The artist destroys the vast majority of his installations after exhibition and culls their elements for re-use, leaving only fragments remaining. He and his team create each new installation using materials accrued and repurposed from previous ones, adding local organic materials that will naturally decay over time. This approach offers subtle commentary on environmental waste and destruction, reflecting Villar Rojas’s stated interest in the Anthropocene era, which ecologists have proposed as the epoch defined by the significant, measurable impact of humans on the Earth.
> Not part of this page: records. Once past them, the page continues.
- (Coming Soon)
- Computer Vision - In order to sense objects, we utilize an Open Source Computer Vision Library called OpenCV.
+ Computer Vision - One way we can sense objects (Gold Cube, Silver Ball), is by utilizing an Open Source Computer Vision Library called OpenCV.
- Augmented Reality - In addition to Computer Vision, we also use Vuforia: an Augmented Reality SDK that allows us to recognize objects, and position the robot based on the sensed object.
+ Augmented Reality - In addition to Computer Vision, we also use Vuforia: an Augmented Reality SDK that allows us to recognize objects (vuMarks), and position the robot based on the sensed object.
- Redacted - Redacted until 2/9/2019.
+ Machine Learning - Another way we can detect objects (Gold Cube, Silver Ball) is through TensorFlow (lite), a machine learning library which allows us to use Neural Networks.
He approaches these ideas from the imagined position of an outside—even extraterrestrial—observer of life on earth, channeling “an alien mind that thinks retrospectively about human culture, the earth, nature, the Anthropocene, mixing them with total horizontality—i.e., without knowing the difference between Christ, an iPhone or a turtle.” For Villar Rojas, “This alien mind is neither making science nor collecting information…. It is just playing with absolute respect and seriousness, as children do.”
Note: Opening quote is from Gianluigi Ricuperati, “Adrian Villar Rojas ‘Rinascimento’ at Fondazione Sandretto Re Rebaudengo, Turin,” Mousse Magazine, 2016. http://moussemagazine.it/adrian-villa-rojas-fondazione-sandretto-re-rebaudengo-2016/.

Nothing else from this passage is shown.